--- PROMPT ---
Only the text should come through, so restate the listing exactly and drop its images.

--- EXERCISE DATA ---
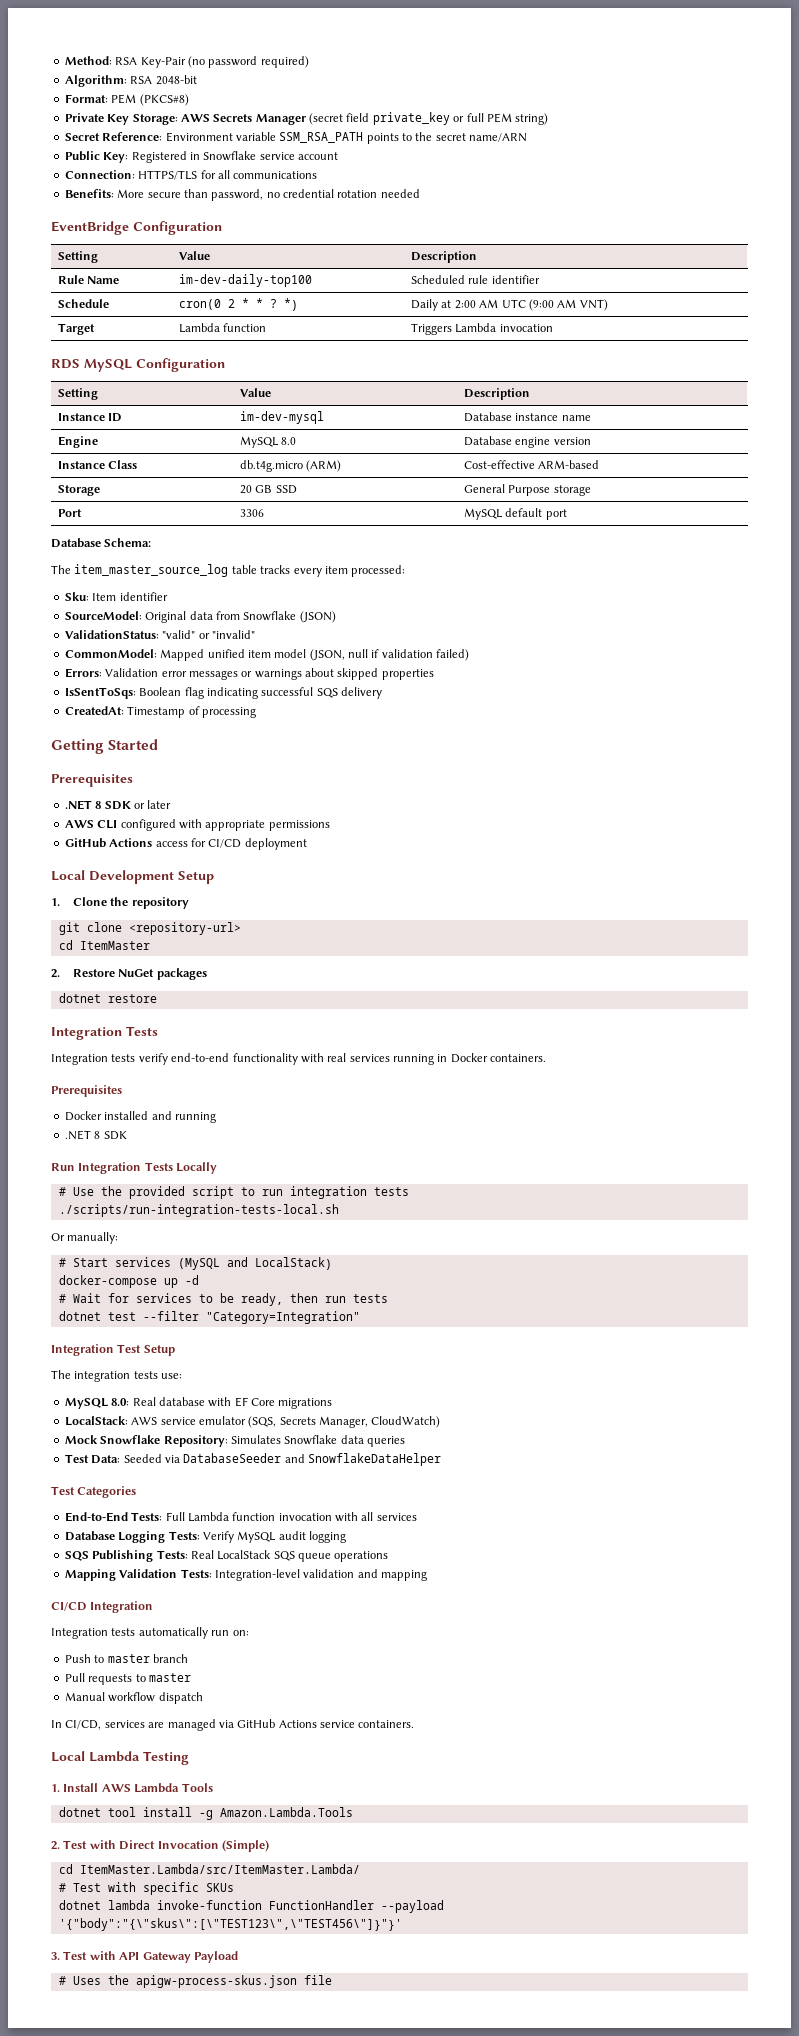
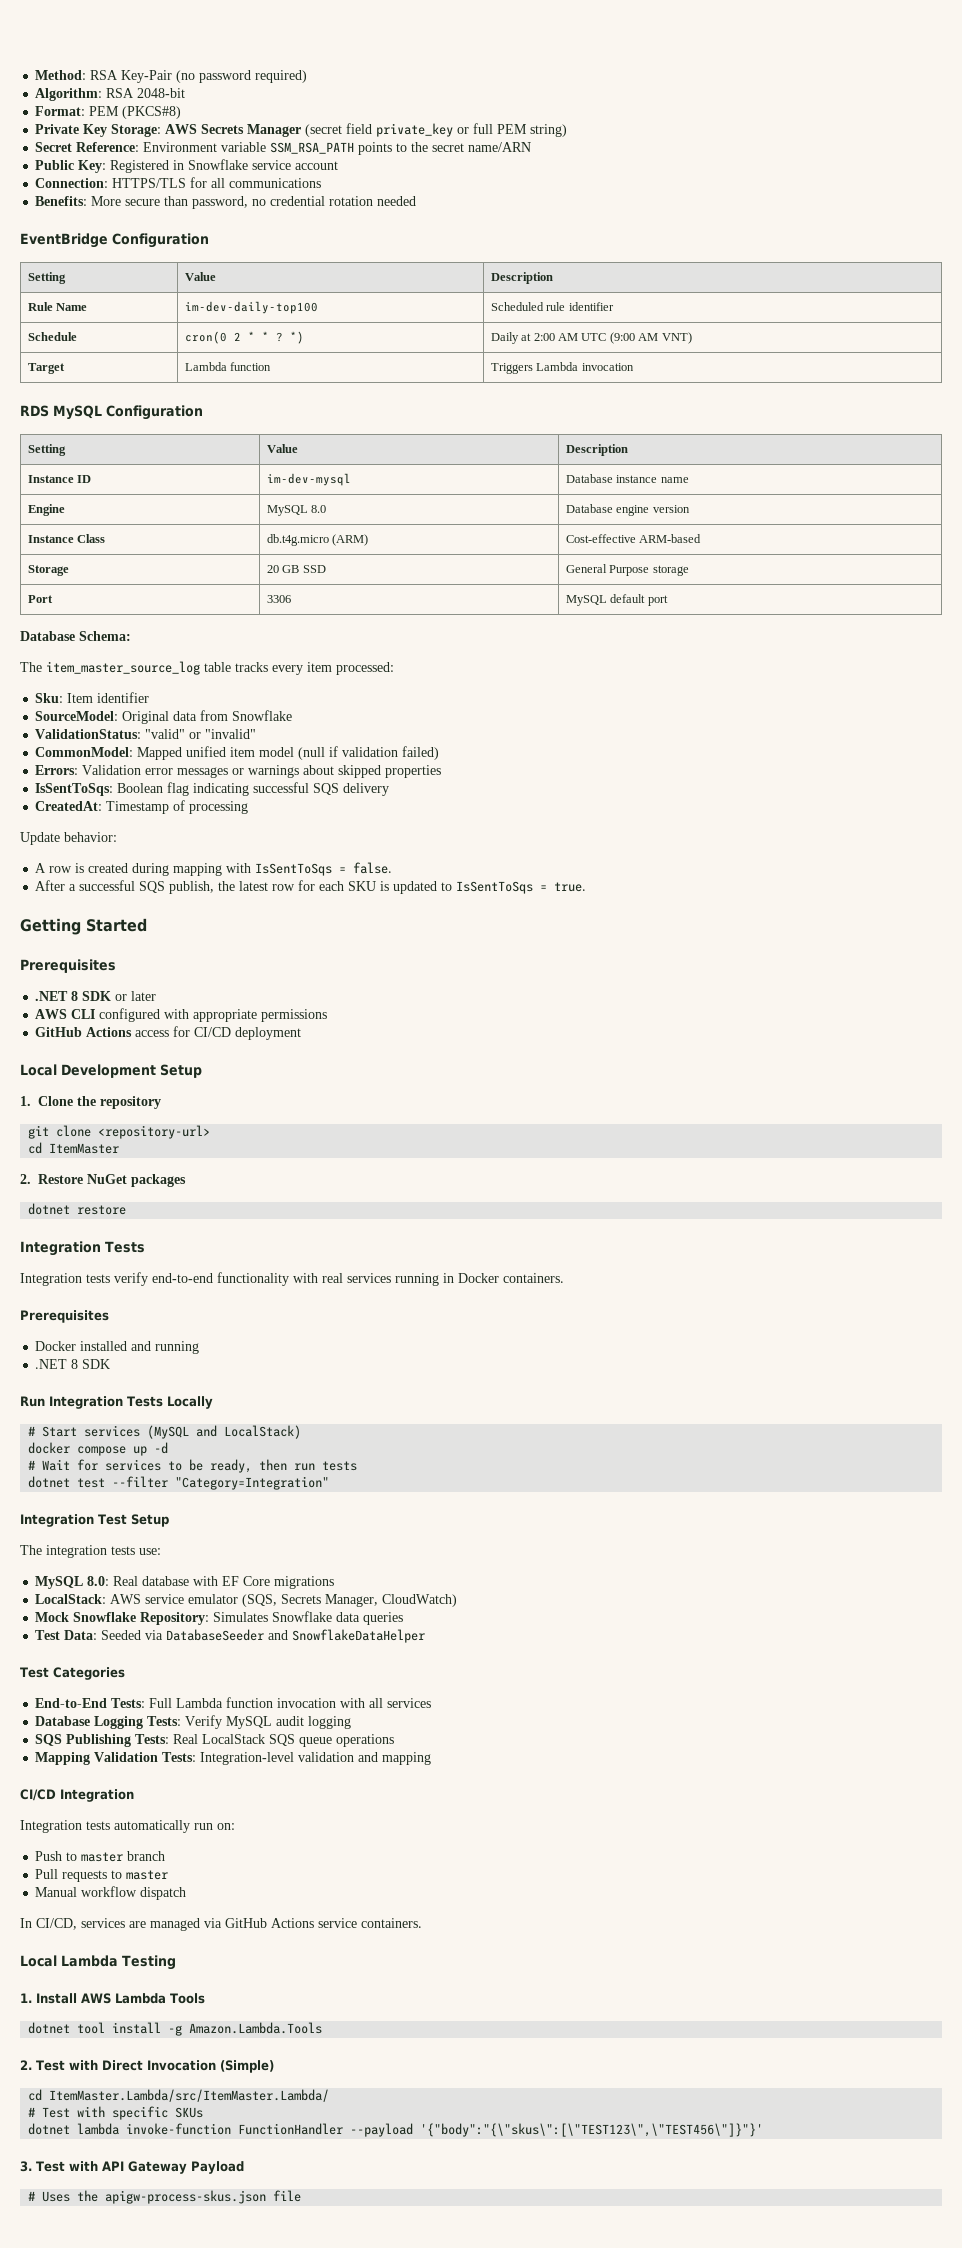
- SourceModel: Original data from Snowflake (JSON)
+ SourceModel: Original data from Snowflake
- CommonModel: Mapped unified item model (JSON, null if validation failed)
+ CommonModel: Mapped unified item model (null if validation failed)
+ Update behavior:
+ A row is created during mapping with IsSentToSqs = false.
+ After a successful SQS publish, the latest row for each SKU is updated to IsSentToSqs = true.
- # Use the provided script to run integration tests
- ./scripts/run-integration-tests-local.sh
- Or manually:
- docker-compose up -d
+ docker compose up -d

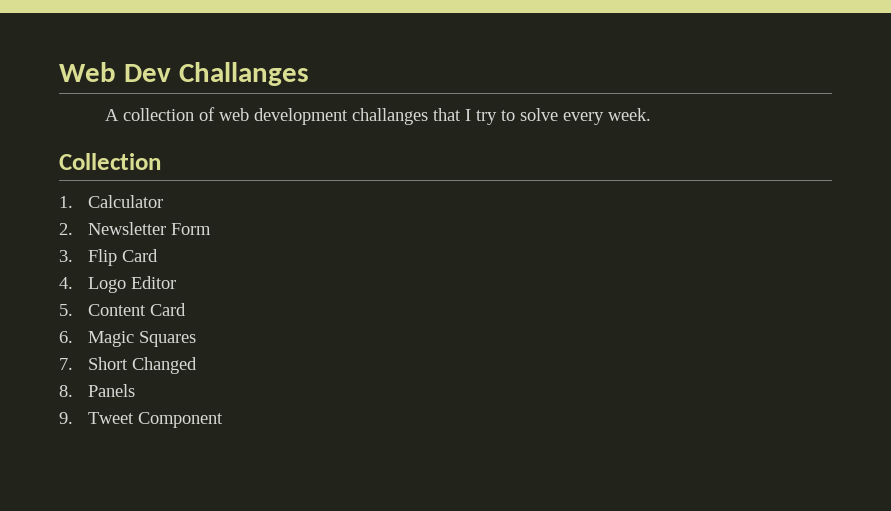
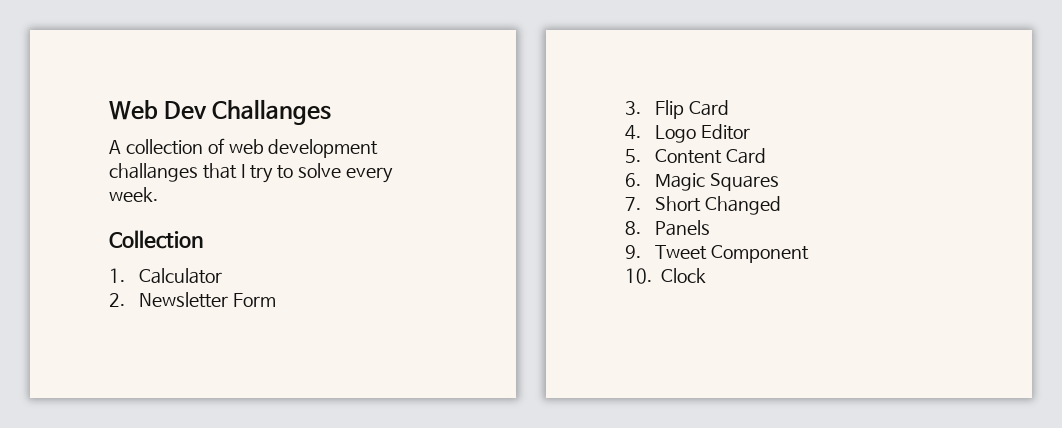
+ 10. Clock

--- RESPONSE TO THE EXERCISE ---
- SourceModel: Original data from Snowflake (JSON)
+ SourceModel: Original data from Snowflake
- CommonModel: Mapped unified item model (JSON, null if validation failed)
+ CommonModel: Mapped unified item model (null if validation failed)
+ Update behavior:
+ A row is created during mapping with IsSentToSqs = false.
+ After a successful SQS publish, the latest row for each SKU is updated to IsSentToSqs = true.
- # Use the provided script to run integration tests
- ./scripts/run-integration-tests-local.sh
- Or manually:
- docker-compose up -d
+ docker compose up -d

+ 10. Clock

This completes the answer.